## TASK REQUIREMENTS:
Although the entries contain pictures, repeat only their words, exactly as written.

Excerpts from a dataset

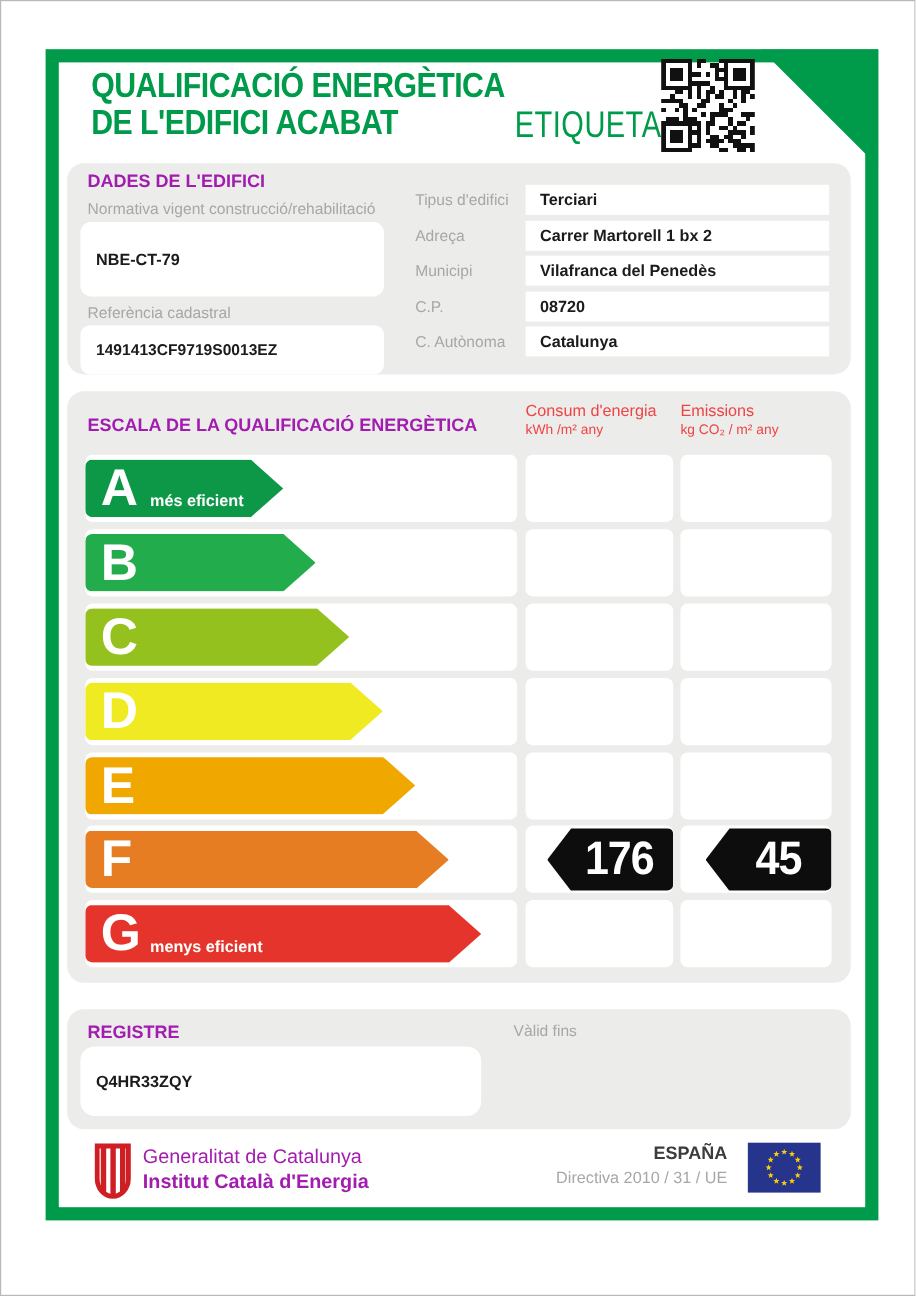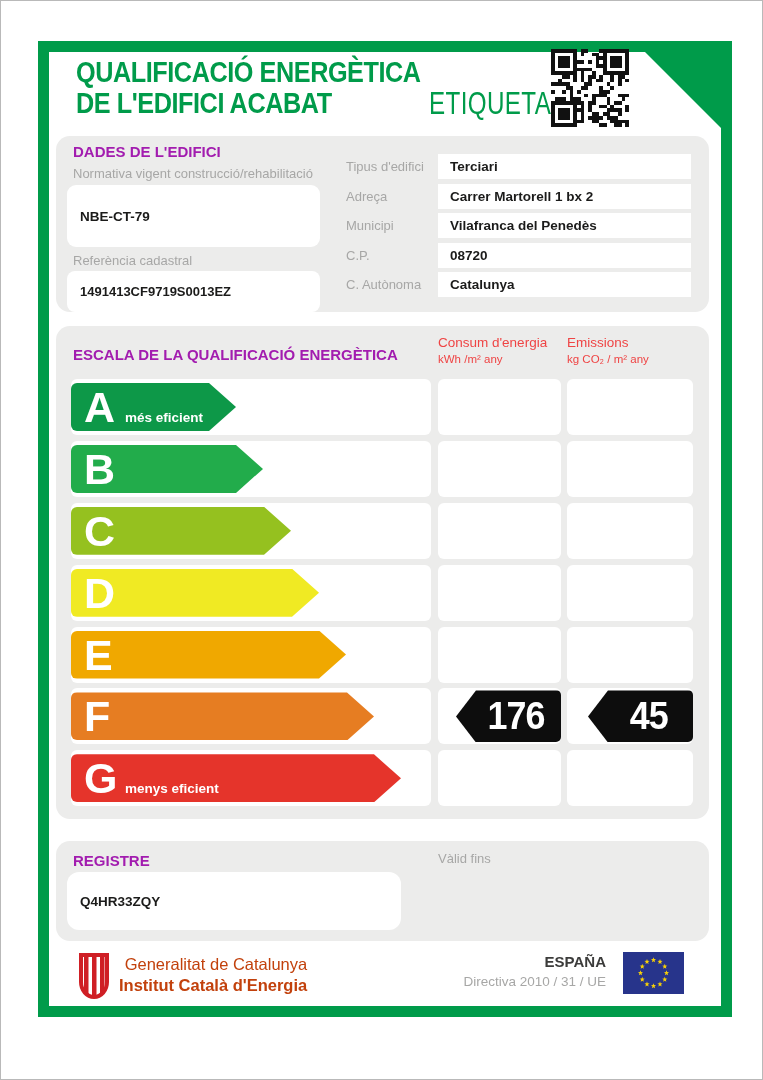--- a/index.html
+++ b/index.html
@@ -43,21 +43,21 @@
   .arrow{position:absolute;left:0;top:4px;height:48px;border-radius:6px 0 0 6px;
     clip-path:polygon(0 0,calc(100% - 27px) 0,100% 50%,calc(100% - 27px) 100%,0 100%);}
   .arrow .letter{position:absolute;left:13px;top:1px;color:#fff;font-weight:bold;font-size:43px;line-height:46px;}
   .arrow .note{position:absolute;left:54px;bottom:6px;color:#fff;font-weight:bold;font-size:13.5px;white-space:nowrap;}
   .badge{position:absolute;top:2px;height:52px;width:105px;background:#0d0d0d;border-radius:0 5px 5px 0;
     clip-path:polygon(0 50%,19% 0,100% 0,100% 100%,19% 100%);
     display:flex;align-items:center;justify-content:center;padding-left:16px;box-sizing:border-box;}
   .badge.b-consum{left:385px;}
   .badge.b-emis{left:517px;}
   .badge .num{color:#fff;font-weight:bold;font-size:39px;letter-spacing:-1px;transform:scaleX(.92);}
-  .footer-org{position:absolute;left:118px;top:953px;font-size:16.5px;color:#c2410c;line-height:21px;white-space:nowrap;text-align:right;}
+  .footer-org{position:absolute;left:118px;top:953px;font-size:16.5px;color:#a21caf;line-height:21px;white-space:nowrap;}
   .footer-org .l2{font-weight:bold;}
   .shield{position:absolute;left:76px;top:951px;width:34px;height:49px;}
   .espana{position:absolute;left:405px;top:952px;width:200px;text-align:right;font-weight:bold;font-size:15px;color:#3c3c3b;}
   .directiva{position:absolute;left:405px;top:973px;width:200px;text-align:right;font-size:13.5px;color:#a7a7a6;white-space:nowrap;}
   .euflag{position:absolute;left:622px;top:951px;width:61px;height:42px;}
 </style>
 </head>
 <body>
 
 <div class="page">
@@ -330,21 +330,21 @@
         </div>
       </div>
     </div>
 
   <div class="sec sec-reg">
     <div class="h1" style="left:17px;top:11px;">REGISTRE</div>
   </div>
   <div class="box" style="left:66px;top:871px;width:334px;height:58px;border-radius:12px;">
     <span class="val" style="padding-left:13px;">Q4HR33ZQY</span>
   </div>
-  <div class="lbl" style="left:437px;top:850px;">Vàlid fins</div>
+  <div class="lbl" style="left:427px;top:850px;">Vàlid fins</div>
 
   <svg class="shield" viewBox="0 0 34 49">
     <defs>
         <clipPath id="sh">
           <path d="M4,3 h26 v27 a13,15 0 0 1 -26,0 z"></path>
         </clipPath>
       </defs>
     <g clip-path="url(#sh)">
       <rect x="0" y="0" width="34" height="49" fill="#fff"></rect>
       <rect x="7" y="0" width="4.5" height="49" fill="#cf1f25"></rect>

## ANSWER FOR THIS EXERCISE:
--- a/index.html
+++ b/index.html
@@ -43,21 +43,21 @@
   .arrow{position:absolute;left:0;top:4px;height:48px;border-radius:6px 0 0 6px;
     clip-path:polygon(0 0,calc(100% - 27px) 0,100% 50%,calc(100% - 27px) 100%,0 100%);}
   .arrow .letter{position:absolute;left:13px;top:1px;color:#fff;font-weight:bold;font-size:43px;line-height:46px;}
   .arrow .note{position:absolute;left:54px;bottom:6px;color:#fff;font-weight:bold;font-size:13.5px;white-space:nowrap;}
   .badge{position:absolute;top:2px;height:52px;width:105px;background:#0d0d0d;border-radius:0 5px 5px 0;
     clip-path:polygon(0 50%,19% 0,100% 0,100% 100%,19% 100%);
     display:flex;align-items:center;justify-content:center;padding-left:16px;box-sizing:border-box;}
   .badge.b-consum{left:385px;}
   .badge.b-emis{left:517px;}
   .badge .num{color:#fff;font-weight:bold;font-size:39px;letter-spacing:-1px;transform:scaleX(.92);}
-  .footer-org{position:absolute;left:118px;top:953px;font-size:16.5px;color:#c2410c;line-height:21px;white-space:nowrap;text-align:right;}
+  .footer-org{position:absolute;left:118px;top:953px;font-size:16.5px;color:#a21caf;line-height:21px;white-space:nowrap;}
   .footer-org .l2{font-weight:bold;}
   .shield{position:absolute;left:76px;top:951px;width:34px;height:49px;}
   .espana{position:absolute;left:405px;top:952px;width:200px;text-align:right;font-weight:bold;font-size:15px;color:#3c3c3b;}
   .directiva{position:absolute;left:405px;top:973px;width:200px;text-align:right;font-size:13.5px;color:#a7a7a6;white-space:nowrap;}
   .euflag{position:absolute;left:622px;top:951px;width:61px;height:42px;}
 </style>
 </head>
 <body>
 
 <div class="page">
@@ -330,21 +330,21 @@
         </div>
       </div>
     </div>
 
   <div class="sec sec-reg">
     <div class="h1" style="left:17px;top:11px;">REGISTRE</div>
   </div>
   <div class="box" style="left:66px;top:871px;width:334px;height:58px;border-radius:12px;">
     <span class="val" style="padding-left:13px;">Q4HR33ZQY</span>
   </div>
-  <div class="lbl" style="left:437px;top:850px;">Vàlid fins</div>
+  <div class="lbl" style="left:427px;top:850px;">Vàlid fins</div>
 
   <svg class="shield" viewBox="0 0 34 49">
     <defs>
         <clipPath id="sh">
           <path d="M4,3 h26 v27 a13,15 0 0 1 -26,0 z"></path>
         </clipPath>
       </defs>
     <g clip-path="url(#sh)">
       <rect x="0" y="0" width="34" height="49" fill="#fff"></rect>
       <rect x="7" y="0" width="4.5" height="49" fill="#cf1f25"></rect>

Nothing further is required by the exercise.